Catarina começou a soluçar, pensando na mãe. Ela não tinha forças para chorar, nem para parar os soluços. Dom Bolaños levantou-se e procurou um recipiente de água. Encheu uma caneca e a levou para Catarina. Ajudou-a a beber da água, e se espantou consigo mesmo, por estar preocupado com o bem-estar de um ser inferior. Alguém condenado à morte.

- Obrigada! - Catarina agradeceu e o observou, enquanto ele levava a caneca de volta. Sustentou o olhar dele, quando este se aproximou dela novamente.

- Talvez... talvez não tenhas culpa do crime de bruxaria. Talvez... vás morrer inocente de pecado, mas... não há nada que eu possa fazer quanto a isso. - Dom Bolaños falou a meia voz, em um tom sério e frio que impressionou até a ele mesmo.

- Não por mim. - Catarina falou com a voz um pouco mais firme, enquanto sustentava o olhar de Dom Bolaños.

- O que? O que quer dizer com isso?

- Por vós mesmo.

- O que? Dizes para fazer algo por mim mesmo? Não sou eu que estou condenado à morte. És tu quem vai morrer queim... - Dom Bolaños se interrompeu, enquanto ficava meditando sobre o que Catarina falara.

Um barulho às suas costas, o fez virar-se. Um grande barulho vindo da sala contígua, onde deveria estar Dom Emanuel de Aragão. Como se alguém estivesse brigando. Então tudo ficou calmo. Alguém mexeu na fechadura e a porta se abriu. Um clérigo desconhecido, armado com um punhal na mão, como um salteador, entrou no aposento. Ele logo alcançou Dom Bolaños e encostou o punhal em seu pescoço, enquanto o olhava transtornado como uma fera.

- Miguel! - Catarina exclamou surpresa e feliz.

O clérigo salteador olhou de relance para Catarina, mas não se afastou da sua posição ameaçadora, junto a Dom Bolaños. Todavia, sua expressão se alegrou, como se houvesse encontrado o bem supremo.

- Catarina! Graças a Deus, estás viva! - Miguel exclamou sorrindo.

- Catarina, minha amiga! - Javierito atirou-se sobre Catarina chorando, mas afastou-se rapidamente, com medo de machucá-la. - Não estás muito ferida Catarina?

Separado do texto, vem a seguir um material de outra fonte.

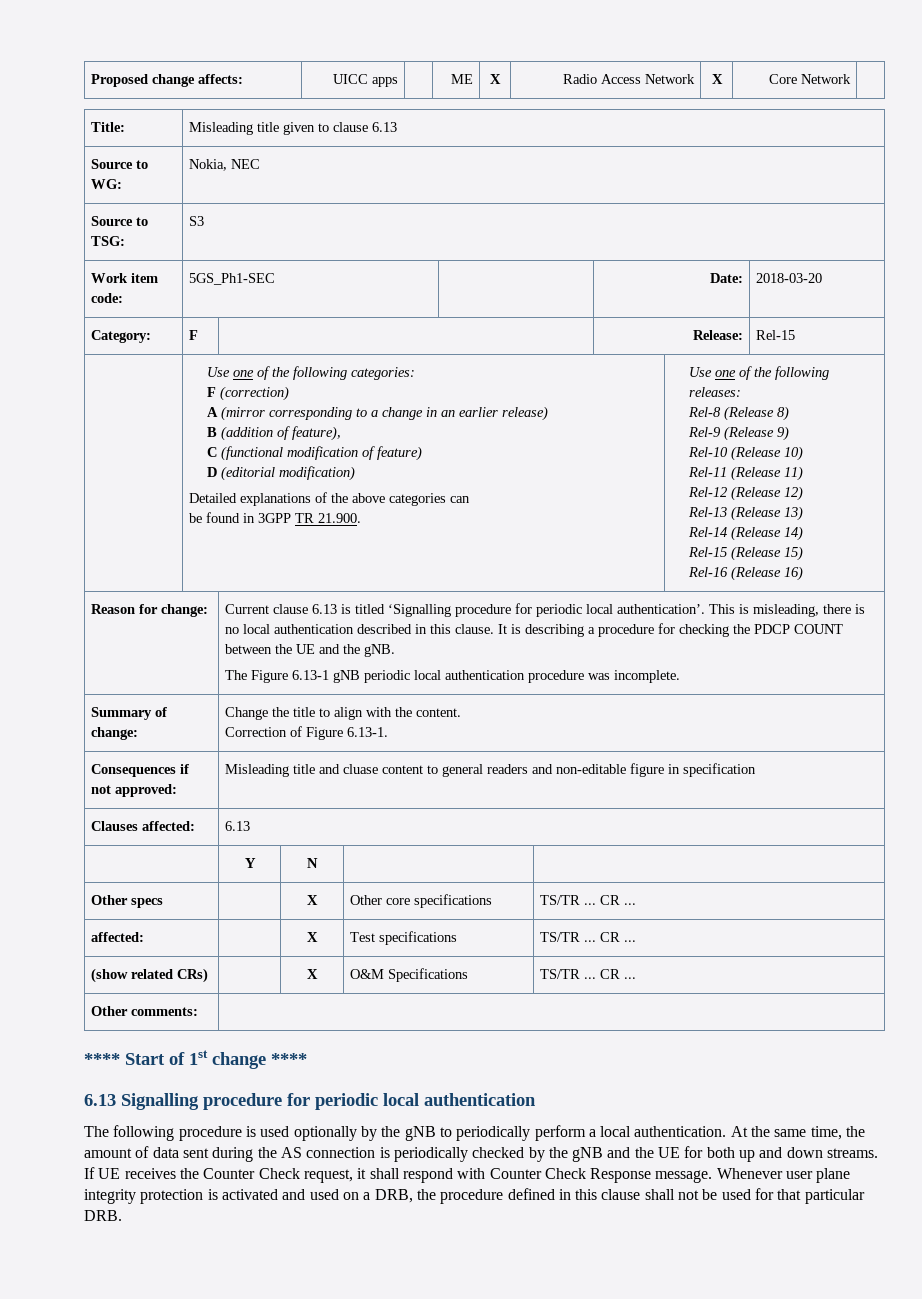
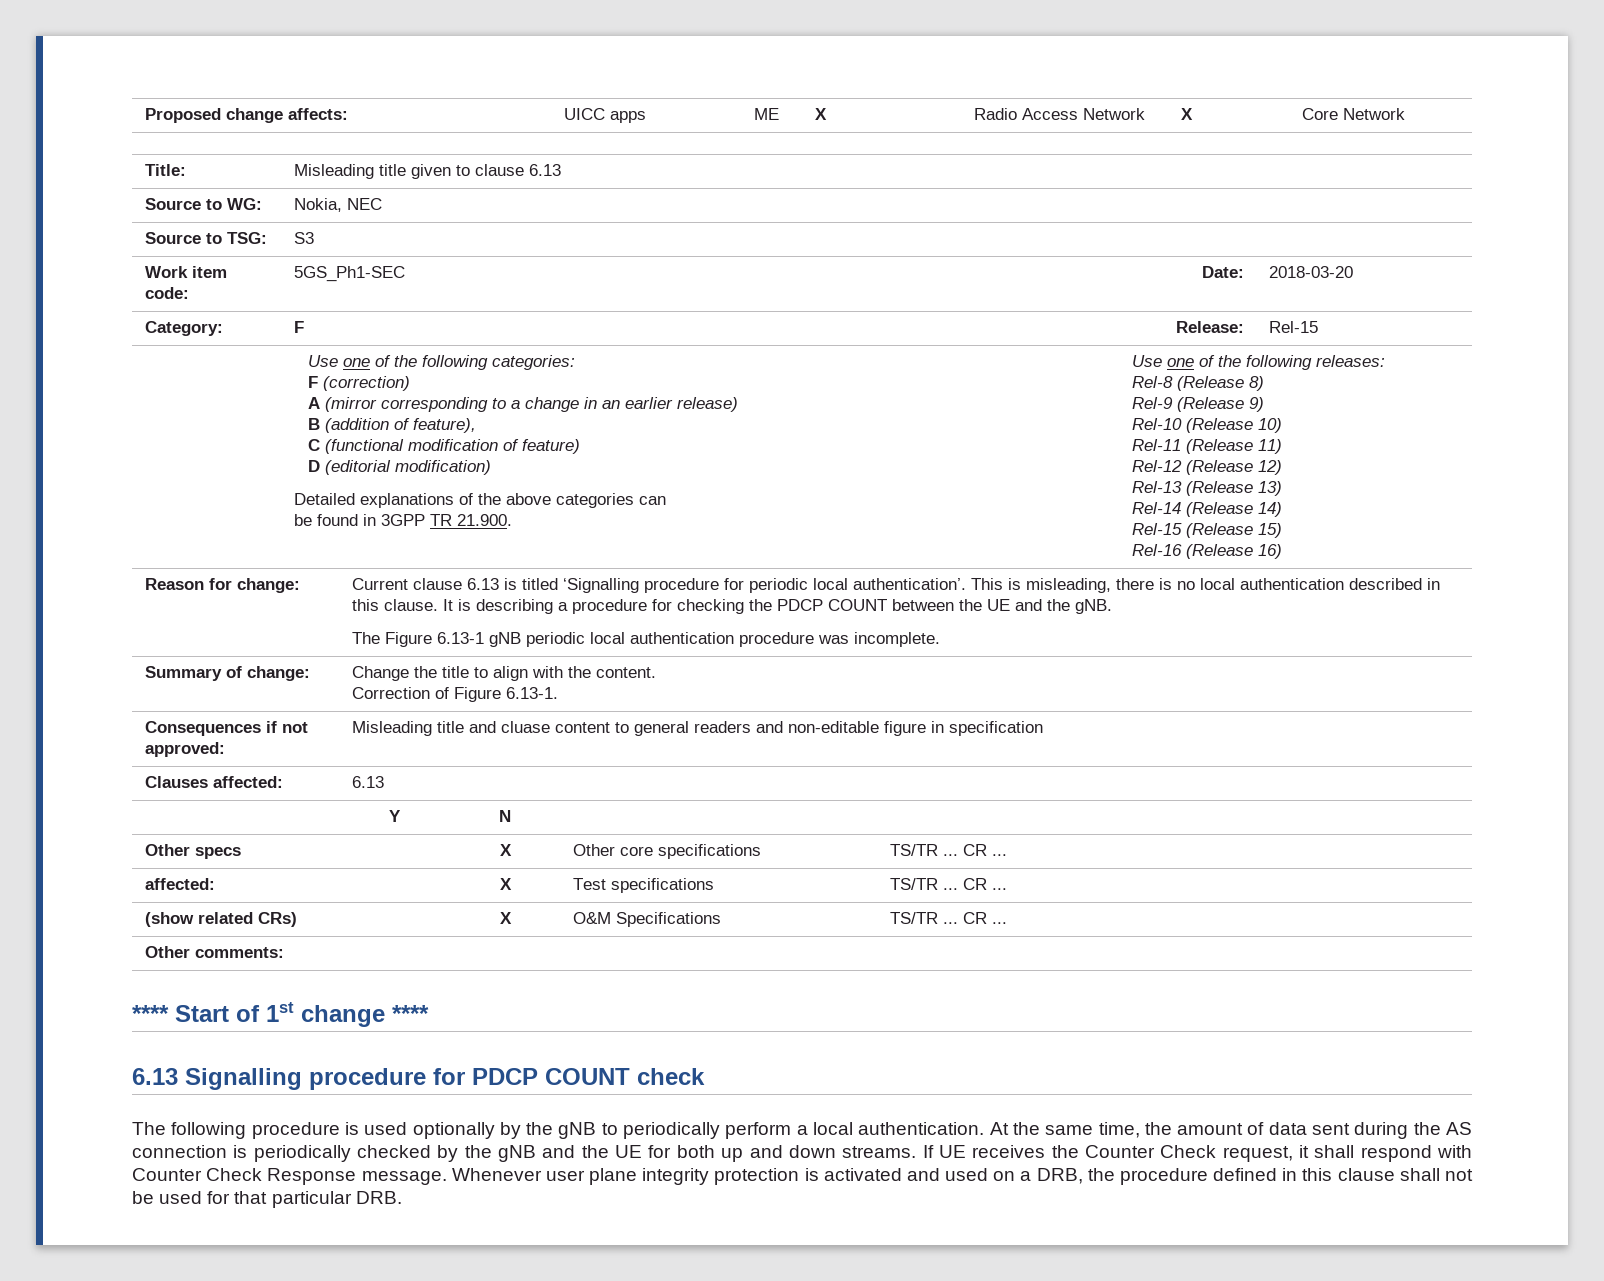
- 6.13 Signalling procedure for periodic local authentication
+ 6.13 Signalling procedure for PDCP COUNT check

- Um pouco! ... Estou fraca demais... para ficar em pé... Javierito, que bom... vê-lo de novo.

- Quanto ao senhor, padre, ajoelhe-se na minha frente. - Miguel falou firmemente para Dom Bolaños, afastando-se um pouco para que o outro pudesse se mover, ao que Dom Bolaños obedeceu, sustentando altivo o olhar de Miguel.

- O que irás fazer...Miguel? - Catarina perguntou preocupada.

- Vou bater em sua cabeça, para que não nos atrapalhe, como fizemos com o outro, na sala ao lado.

- Reverendo, poderias... nos ajudar... a sair daqui? - Catarina perguntou ao clérigo.

- ... Acho que sim. - Dom Bolaños respondeu num tom baixo, enquanto procurava não encarar muito a Miguel, pois o outro poderia ficar nervoso, e ele estava armado.

- Não desvies os olhos, padre. Eu não confio na tua laia, e só posso saber que mentes, pelos teus olhos. - Miguel falou grave. - E se acaso estiveres mentindo, a primeira coisa que sentirás será meu punhal.